Source data:

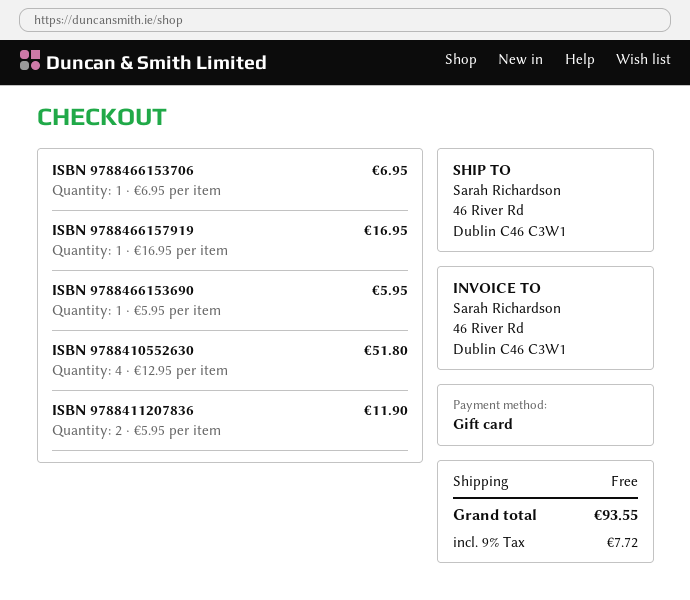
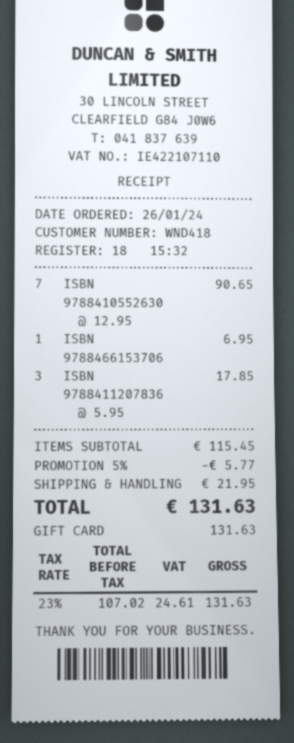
ISBN 9788466157919: 1 x 16.95 = 16.95 -> none
ISBN 9788466153690: 1 x 5.95 = 5.95 -> none
ISBN 9788410552630: 4 x 12.95 = 51.80 -> 7 x 12.95 = 90.65
ISBN 9788411207836: 2 x 5.95 = 11.90 -> 3 x 5.95 = 17.85
discount: none -> 5% = 5.77
shipping: 0.00 -> 21.95
tax: 9% = 7.72 -> 23% = 24.61
total: 93.55 -> 131.63

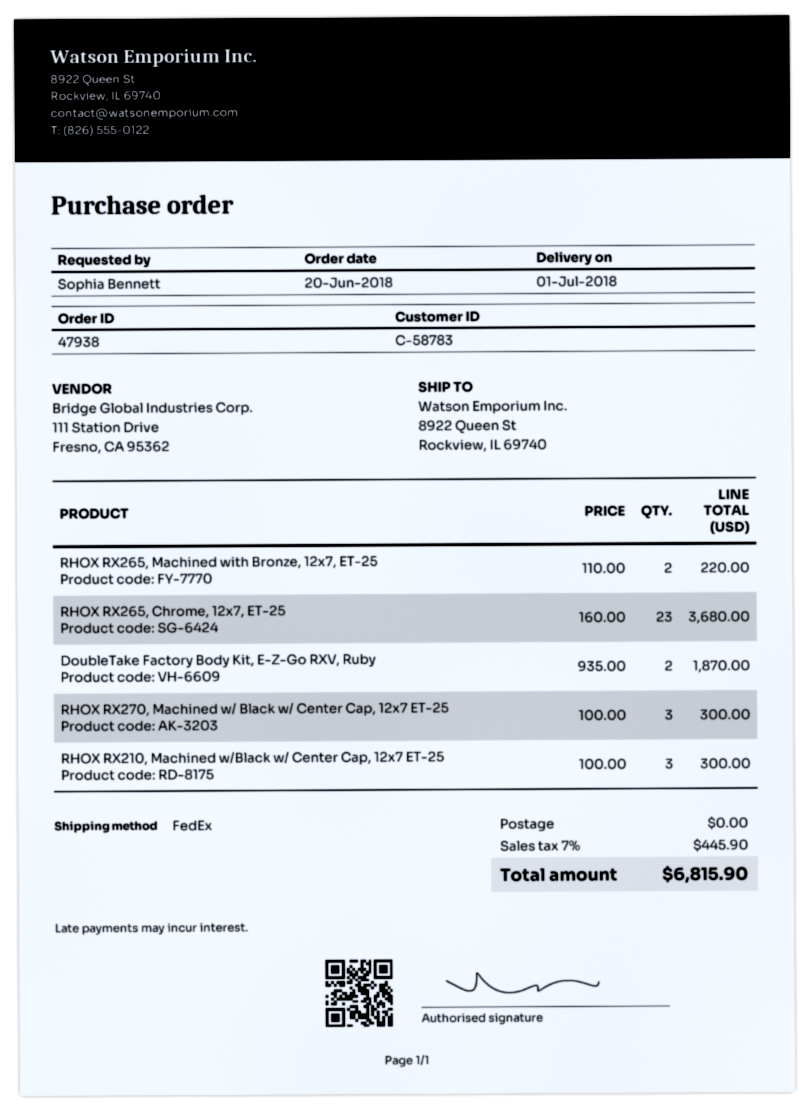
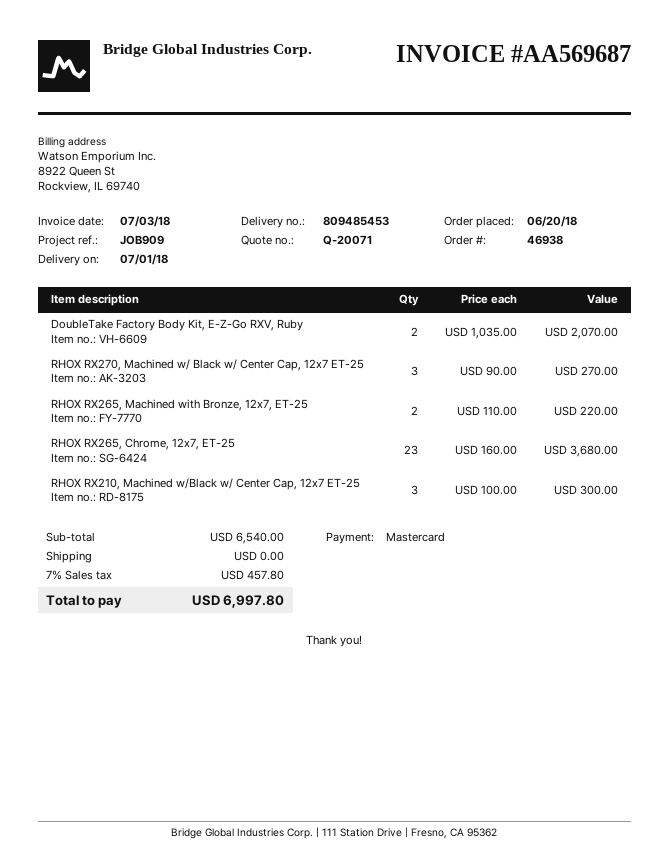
order number: 47938 -> 46938
DoubleTake Factory Body Kit, E-Z-Go RXV, Ruby: 2 x 935.00 = 1870.00 -> 2 x 1035.00 = 2070.00
RHOX RX270, Machined w/ Black w/ Center Cap, 12x7 ET-25: 3 x 100.00 = 300.00 -> 3 x 90.00 = 270.00
tax: 7% = 445.90 -> 7% = 457.80
total: 6815.90 -> 6997.80

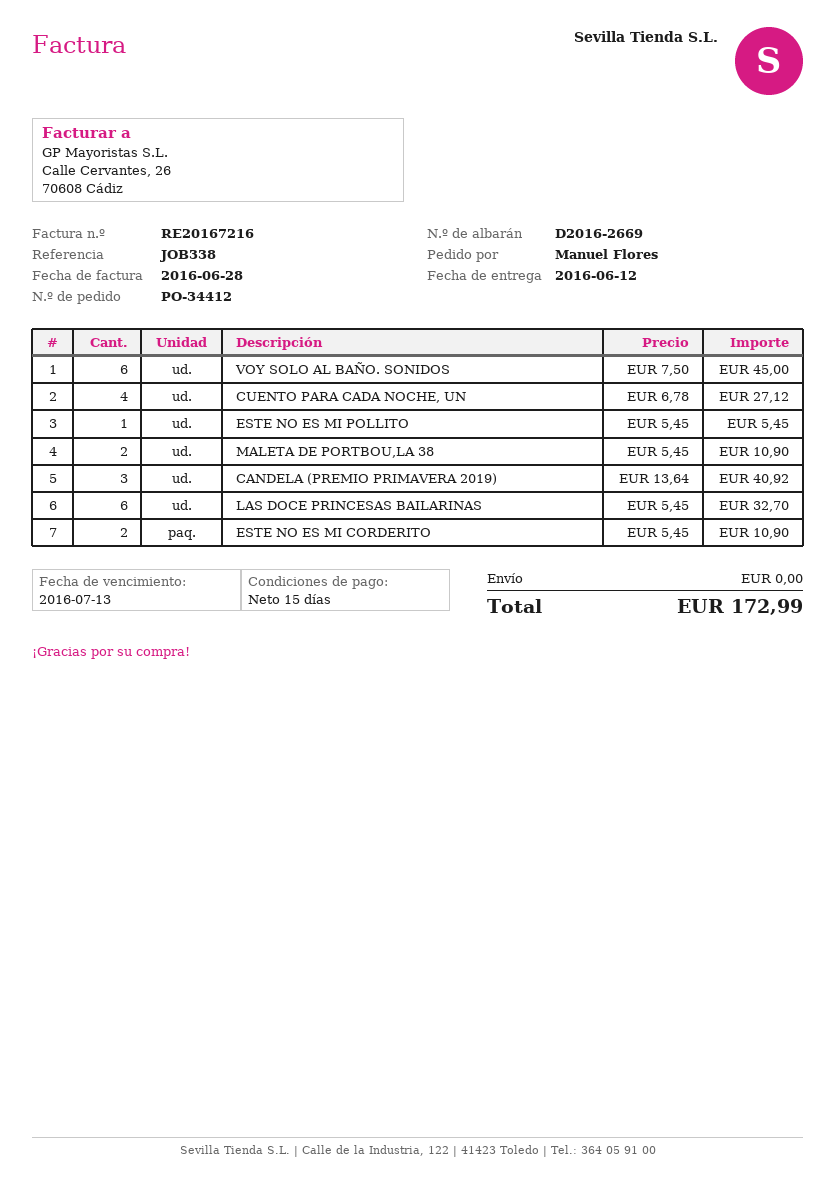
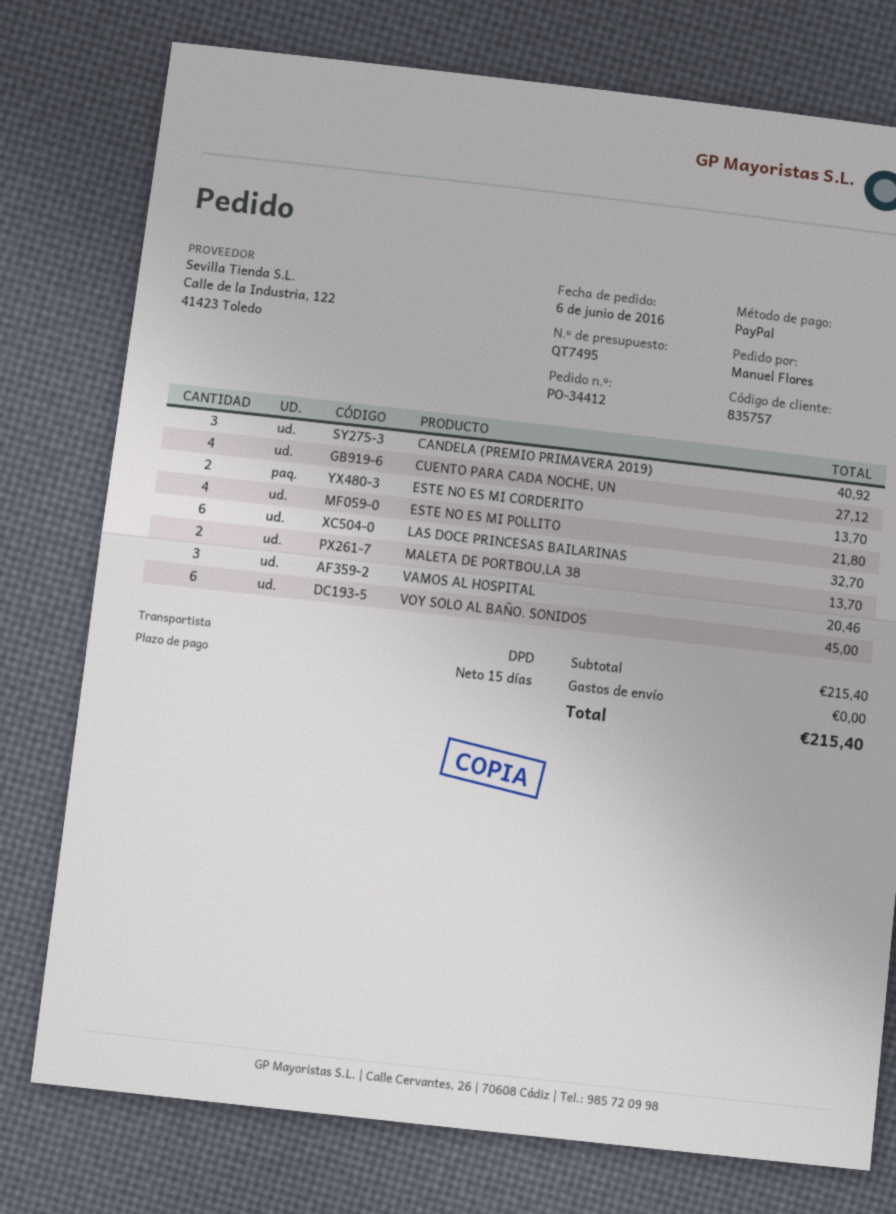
ESTE NO ES MI POLLITO: 1 for 5.45 -> 4 for 21.80
MALETA DE PORTBOU,LA 38: 2 for 10.90 -> 2 for 13.70
ESTE NO ES MI CORDERITO: 2 for 10.90 -> 2 for 13.70
VAMOS AL HOSPITAL: none -> 3 for 20.46
total: 172.99 -> 215.40

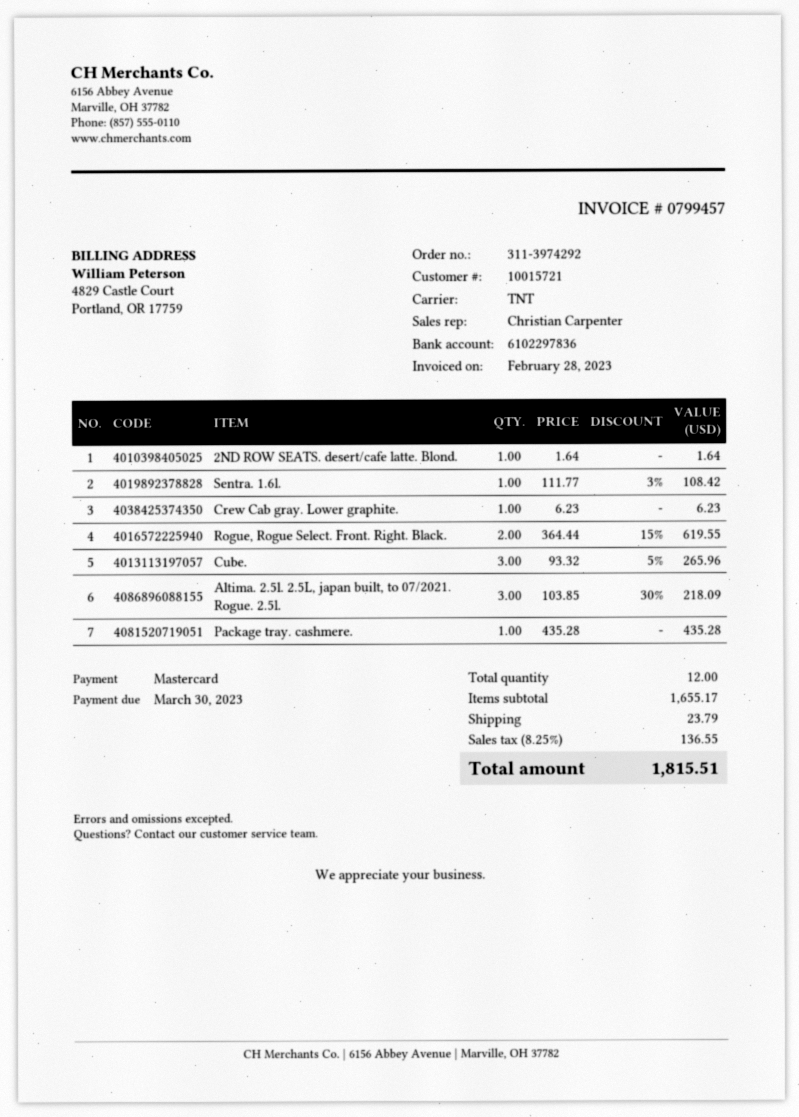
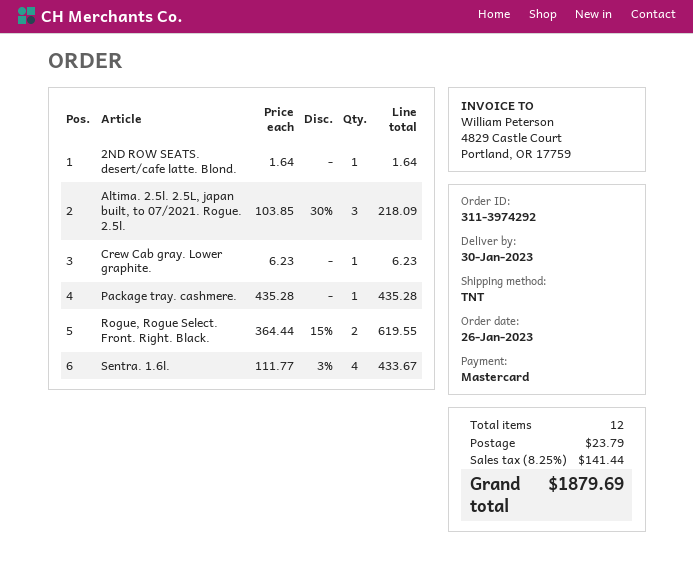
Sentra. 1.6l.: 1 x 111.77 - 3% = 108.42 -> 4 x 111.77 - 3% = 433.67
Cube.: 3 x 93.32 - 5% = 265.96 -> none
tax: 8.25% = 136.55 -> 8.25% = 141.44
total: 1815.51 -> 1879.69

Task description: For the string "ISBN", search the preceding data and copy every line that includes it.

Exercise answer:
ISBN 9788466157919: 1 x 16.95 = 16.95 -> none
ISBN 9788466153690: 1 x 5.95 = 5.95 -> none
ISBN 9788410552630: 4 x 12.95 = 51.80 -> 7 x 12.95 = 90.65
ISBN 9788411207836: 2 x 5.95 = 11.90 -> 3 x 5.95 = 17.85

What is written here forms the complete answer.